A Spectroscopic Investigation on the Structural Evolution of Soy Based Polyurethane Foams

Our current research deals with an economical and renewable soy based polyol for use in polyurethane foams. Infrared spectroscopic studies have revealed that the amount of polyurea segments formed and the kinetics of their formation in soy based polyurethane foam systems are considerably different from traditional systems employing ethylene oxide -- propylene oxide based polyols. The most crucial aspect of this research deals with the miscibility of water in the reactive mixtures involving extremely hydrophobic soy-based polyols. High Field Nuclear Magnetic Resonance Spectroscopy (NMR) with D$_{2}$O as the probing agent was employed to determine the miscibility behavior at the molecular level.
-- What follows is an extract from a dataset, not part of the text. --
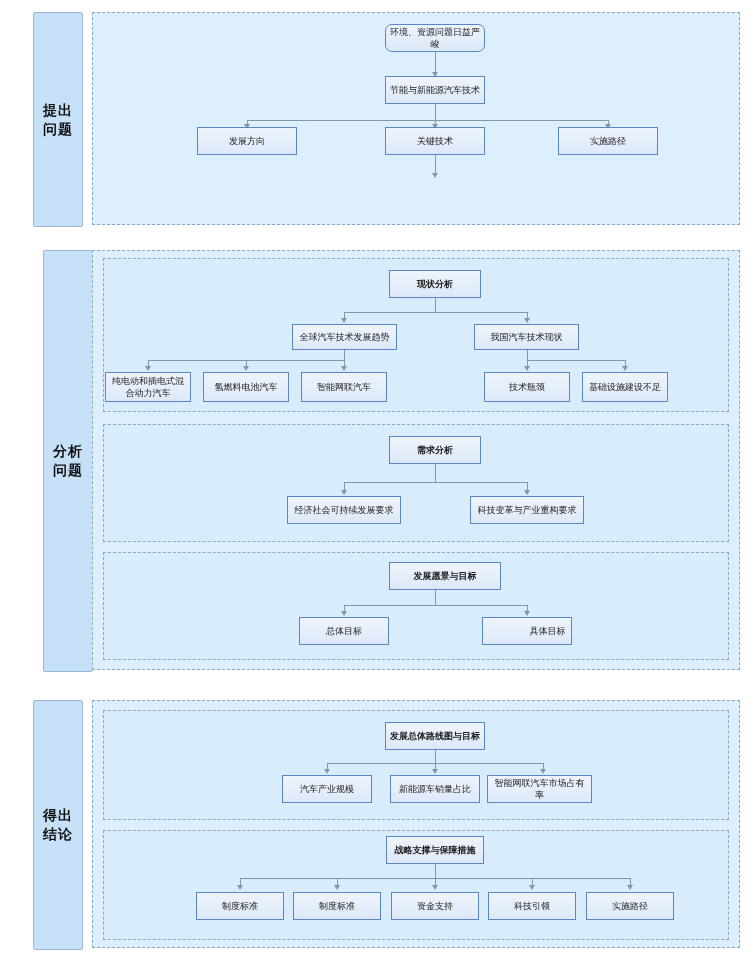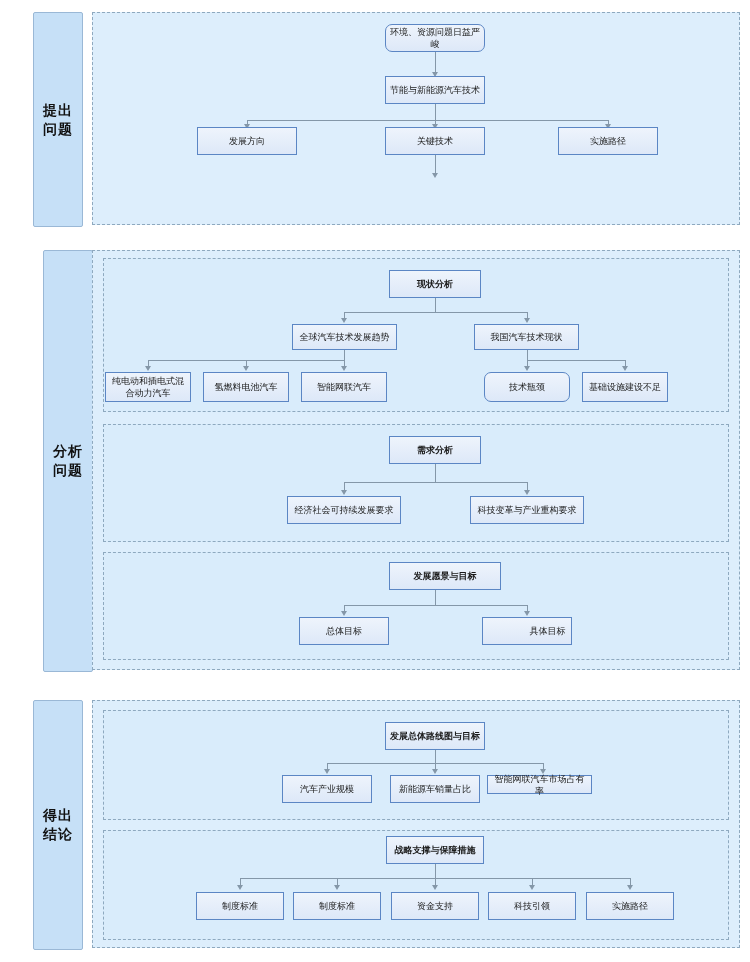"技术瓶颈" div.node { border-radius: 7px -> none }
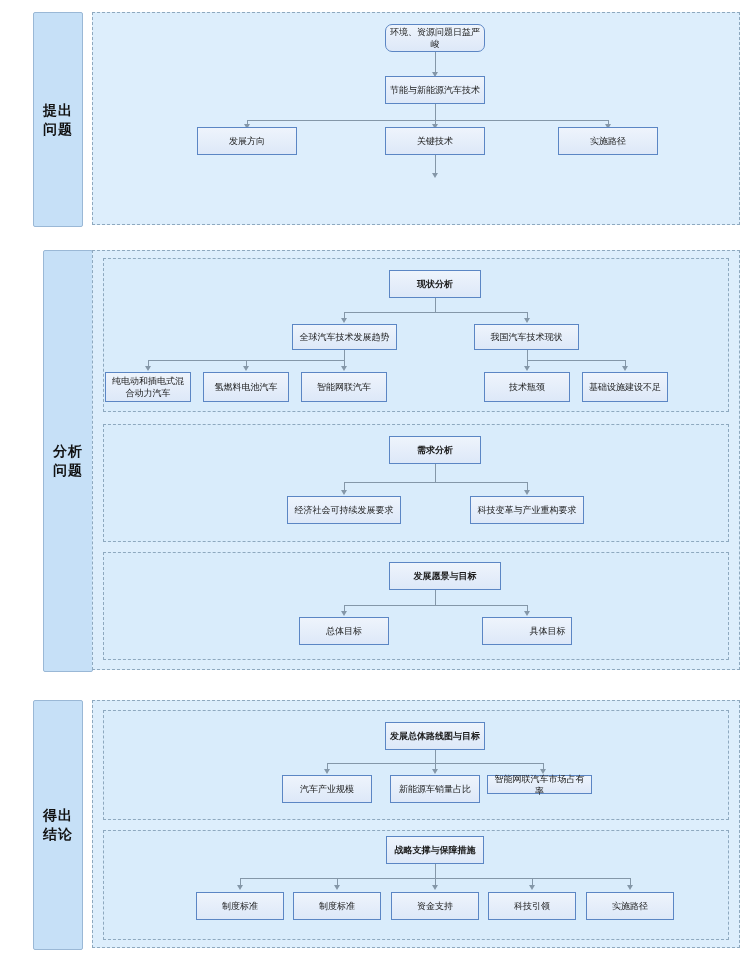"智能网联汽车市场占有率" div.node { height: 19px -> 28px }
This technique was able to establish the structure and location of dispersed water, which can be extremely different based on the polyols used, thus affecting the morphology of the foam. The length and amount of polyureas directly impact the kinetics of the phase separation process to form the hard-segment rich domains and associated physical properties. The aggregation of these polyurea hard domains were characterized by the hydrogen bonds formed. This structural transformation as a function of reaction is also reflected in the segmental relaxation kinetics characterized by spin-spin diffusion, measured using a low field NMR instrument.